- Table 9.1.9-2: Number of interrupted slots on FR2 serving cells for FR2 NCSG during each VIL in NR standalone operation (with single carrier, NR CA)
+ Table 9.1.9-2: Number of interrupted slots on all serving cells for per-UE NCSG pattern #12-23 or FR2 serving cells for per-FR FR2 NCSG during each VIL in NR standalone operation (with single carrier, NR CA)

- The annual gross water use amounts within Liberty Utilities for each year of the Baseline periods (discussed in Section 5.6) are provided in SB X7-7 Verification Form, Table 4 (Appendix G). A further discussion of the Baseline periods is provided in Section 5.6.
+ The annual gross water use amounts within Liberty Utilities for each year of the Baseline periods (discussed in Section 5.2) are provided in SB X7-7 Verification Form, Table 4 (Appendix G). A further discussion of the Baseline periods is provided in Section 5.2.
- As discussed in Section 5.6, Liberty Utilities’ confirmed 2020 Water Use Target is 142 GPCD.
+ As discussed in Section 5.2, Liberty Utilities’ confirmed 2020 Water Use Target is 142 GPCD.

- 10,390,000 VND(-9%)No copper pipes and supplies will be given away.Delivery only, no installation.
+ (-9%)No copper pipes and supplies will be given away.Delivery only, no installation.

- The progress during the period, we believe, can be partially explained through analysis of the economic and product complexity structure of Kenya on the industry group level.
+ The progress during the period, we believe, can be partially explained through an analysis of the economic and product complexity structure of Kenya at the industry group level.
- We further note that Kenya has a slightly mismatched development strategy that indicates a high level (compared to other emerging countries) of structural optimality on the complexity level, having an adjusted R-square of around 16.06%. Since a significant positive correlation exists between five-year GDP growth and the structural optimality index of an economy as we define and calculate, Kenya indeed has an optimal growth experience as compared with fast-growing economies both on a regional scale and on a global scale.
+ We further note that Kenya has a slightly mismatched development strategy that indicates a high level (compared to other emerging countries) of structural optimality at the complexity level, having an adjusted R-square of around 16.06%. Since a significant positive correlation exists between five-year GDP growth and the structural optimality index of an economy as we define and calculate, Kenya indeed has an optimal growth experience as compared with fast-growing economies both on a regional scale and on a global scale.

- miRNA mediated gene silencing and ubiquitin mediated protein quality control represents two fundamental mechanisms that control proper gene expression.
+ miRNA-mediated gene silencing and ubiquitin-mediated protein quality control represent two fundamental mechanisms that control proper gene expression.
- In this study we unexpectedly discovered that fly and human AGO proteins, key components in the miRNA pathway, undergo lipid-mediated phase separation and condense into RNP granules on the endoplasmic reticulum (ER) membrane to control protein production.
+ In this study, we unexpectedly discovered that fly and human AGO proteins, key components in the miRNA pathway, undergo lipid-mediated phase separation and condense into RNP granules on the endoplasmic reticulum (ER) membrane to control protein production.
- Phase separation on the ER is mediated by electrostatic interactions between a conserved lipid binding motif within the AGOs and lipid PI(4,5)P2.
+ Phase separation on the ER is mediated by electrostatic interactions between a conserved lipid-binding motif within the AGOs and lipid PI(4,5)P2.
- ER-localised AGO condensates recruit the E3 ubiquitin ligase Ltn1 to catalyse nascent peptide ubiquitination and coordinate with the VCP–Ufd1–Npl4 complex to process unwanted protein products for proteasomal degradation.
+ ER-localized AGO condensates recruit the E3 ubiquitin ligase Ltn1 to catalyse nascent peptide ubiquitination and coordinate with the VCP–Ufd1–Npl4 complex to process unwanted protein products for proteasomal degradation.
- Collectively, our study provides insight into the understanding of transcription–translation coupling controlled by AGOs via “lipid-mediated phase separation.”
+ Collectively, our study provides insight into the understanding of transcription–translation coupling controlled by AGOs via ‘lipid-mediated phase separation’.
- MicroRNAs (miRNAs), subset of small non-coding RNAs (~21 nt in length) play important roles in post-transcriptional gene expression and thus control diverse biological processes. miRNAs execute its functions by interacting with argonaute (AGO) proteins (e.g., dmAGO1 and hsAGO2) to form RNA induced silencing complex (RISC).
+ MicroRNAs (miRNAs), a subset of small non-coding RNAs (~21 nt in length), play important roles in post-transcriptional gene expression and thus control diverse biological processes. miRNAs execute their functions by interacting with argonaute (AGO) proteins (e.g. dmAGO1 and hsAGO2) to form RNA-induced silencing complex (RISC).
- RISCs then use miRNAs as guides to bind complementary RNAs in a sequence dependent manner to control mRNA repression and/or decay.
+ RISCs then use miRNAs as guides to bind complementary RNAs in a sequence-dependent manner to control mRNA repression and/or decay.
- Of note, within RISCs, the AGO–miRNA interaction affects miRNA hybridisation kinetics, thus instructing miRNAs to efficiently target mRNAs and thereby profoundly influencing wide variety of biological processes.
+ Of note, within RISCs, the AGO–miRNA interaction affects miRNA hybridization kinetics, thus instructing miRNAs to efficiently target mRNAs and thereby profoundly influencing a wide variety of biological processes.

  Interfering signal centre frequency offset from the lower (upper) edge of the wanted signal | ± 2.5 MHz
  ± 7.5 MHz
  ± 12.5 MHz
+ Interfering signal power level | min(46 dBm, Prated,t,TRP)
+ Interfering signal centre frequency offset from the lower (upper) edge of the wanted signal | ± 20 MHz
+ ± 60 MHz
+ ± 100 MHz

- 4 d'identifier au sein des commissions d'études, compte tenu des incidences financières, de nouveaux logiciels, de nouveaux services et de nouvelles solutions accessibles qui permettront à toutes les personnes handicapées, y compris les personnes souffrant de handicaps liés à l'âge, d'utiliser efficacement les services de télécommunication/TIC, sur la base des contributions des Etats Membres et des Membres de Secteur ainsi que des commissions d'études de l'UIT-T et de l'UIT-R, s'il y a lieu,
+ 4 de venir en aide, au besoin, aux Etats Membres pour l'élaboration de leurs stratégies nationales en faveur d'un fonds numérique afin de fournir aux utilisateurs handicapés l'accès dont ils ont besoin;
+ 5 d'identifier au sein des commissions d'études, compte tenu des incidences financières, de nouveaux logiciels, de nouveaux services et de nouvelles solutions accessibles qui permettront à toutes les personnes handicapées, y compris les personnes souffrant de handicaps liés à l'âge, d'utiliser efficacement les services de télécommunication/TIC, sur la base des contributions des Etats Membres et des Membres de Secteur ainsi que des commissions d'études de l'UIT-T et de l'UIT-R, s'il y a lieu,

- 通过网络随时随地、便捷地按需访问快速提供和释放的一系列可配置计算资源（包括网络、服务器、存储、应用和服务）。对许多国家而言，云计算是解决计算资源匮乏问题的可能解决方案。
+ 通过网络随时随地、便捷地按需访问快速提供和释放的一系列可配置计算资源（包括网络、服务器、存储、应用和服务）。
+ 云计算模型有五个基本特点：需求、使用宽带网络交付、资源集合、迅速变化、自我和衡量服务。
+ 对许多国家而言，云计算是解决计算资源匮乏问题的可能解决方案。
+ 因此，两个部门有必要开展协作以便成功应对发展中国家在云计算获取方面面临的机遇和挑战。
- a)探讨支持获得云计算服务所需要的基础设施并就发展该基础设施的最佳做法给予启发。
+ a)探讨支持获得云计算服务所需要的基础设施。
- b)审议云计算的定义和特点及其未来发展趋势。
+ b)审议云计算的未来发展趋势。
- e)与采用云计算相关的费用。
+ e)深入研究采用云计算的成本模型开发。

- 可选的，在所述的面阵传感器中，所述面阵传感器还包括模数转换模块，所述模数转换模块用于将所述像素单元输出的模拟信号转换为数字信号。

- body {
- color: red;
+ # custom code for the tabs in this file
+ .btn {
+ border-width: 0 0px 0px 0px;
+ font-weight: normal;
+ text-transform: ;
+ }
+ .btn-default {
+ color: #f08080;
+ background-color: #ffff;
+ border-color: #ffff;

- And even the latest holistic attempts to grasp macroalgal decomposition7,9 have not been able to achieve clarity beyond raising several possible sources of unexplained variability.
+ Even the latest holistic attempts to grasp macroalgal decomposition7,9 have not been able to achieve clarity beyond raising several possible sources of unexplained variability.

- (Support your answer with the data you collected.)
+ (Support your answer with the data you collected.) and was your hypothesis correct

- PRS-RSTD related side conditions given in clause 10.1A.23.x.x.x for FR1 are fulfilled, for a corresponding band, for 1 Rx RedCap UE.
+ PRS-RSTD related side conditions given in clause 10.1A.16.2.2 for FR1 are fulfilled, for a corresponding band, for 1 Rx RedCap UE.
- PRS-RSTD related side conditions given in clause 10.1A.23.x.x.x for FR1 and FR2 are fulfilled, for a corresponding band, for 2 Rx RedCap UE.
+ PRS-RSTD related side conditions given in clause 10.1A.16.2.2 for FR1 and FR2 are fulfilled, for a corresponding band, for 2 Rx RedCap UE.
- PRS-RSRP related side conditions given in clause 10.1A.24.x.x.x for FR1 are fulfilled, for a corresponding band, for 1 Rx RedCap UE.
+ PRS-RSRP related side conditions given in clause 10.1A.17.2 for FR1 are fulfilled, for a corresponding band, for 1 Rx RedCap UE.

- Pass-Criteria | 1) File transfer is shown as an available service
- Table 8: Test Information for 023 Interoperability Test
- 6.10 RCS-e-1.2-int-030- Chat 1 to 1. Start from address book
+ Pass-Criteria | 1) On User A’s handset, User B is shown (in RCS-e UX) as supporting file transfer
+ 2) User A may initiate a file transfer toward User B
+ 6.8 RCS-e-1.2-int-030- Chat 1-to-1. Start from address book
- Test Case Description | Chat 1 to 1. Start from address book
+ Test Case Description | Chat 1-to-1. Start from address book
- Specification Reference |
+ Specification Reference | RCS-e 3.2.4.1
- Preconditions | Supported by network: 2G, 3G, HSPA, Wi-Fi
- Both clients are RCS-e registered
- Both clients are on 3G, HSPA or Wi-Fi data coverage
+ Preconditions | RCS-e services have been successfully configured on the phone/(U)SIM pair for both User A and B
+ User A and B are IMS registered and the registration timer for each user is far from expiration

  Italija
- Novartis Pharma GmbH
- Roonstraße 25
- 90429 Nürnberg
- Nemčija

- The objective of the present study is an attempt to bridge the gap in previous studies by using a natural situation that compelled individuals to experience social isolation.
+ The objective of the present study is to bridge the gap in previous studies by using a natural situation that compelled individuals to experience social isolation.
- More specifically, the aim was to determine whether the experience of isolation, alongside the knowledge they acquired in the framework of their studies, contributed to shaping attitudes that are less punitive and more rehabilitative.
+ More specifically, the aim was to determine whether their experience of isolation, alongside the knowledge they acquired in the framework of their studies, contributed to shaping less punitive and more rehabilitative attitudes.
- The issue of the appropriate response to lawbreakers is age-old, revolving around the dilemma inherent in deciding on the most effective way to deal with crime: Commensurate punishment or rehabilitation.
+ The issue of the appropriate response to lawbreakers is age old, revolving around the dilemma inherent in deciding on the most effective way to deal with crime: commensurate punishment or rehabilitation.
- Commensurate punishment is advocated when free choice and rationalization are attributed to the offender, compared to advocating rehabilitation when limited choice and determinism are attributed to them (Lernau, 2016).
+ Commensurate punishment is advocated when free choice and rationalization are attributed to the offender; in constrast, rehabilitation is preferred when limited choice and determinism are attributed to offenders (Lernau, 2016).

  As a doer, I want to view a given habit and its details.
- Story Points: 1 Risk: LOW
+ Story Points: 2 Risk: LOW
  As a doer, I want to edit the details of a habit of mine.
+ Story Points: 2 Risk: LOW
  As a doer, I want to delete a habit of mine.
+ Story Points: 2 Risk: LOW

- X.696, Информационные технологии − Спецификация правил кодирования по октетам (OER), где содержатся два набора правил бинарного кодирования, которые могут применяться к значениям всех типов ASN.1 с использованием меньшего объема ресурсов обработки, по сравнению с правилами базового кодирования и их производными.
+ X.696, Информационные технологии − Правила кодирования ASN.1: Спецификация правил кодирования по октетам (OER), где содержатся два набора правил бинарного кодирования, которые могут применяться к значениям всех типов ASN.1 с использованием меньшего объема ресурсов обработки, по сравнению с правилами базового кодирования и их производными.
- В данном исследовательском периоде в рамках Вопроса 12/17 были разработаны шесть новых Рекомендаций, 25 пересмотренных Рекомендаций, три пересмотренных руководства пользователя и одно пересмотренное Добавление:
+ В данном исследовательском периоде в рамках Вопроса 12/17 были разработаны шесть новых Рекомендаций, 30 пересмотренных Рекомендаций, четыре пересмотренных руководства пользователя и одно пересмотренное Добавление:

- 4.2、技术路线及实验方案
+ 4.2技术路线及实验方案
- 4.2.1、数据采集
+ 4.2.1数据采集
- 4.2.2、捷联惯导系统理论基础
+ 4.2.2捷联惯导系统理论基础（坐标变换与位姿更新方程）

→ What to do
The number alone is wanted: how many lines of the records above include the string "then".

→ Final answer
2